:: Supplied data ::

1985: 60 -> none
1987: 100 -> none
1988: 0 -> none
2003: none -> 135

:::
:: Supplied data ::

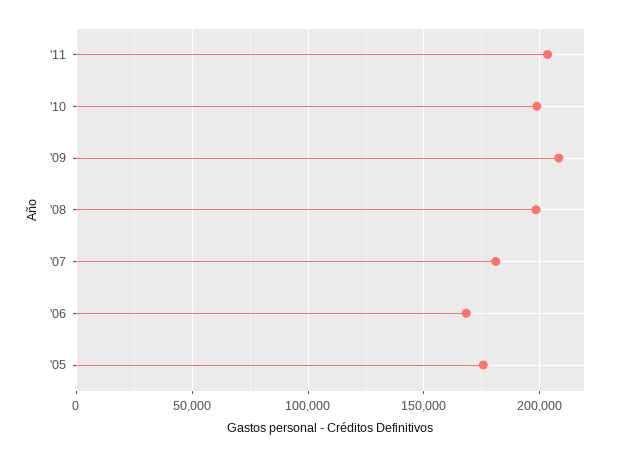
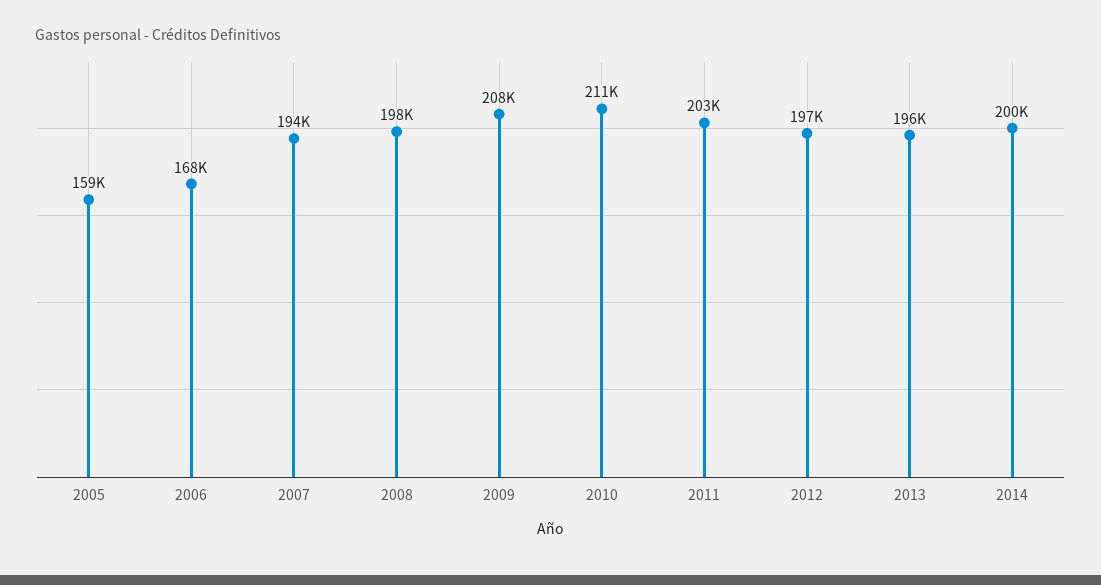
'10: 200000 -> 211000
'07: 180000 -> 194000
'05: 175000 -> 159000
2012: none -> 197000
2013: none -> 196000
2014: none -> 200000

:::

● Your assignment
From the records above, return each line that includes "none".

● Answer area
1985: 60 -> none
1987: 100 -> none
1988: 0 -> none
2003: none -> 135
2012: none -> 197000
2013: none -> 196000
2014: none -> 200000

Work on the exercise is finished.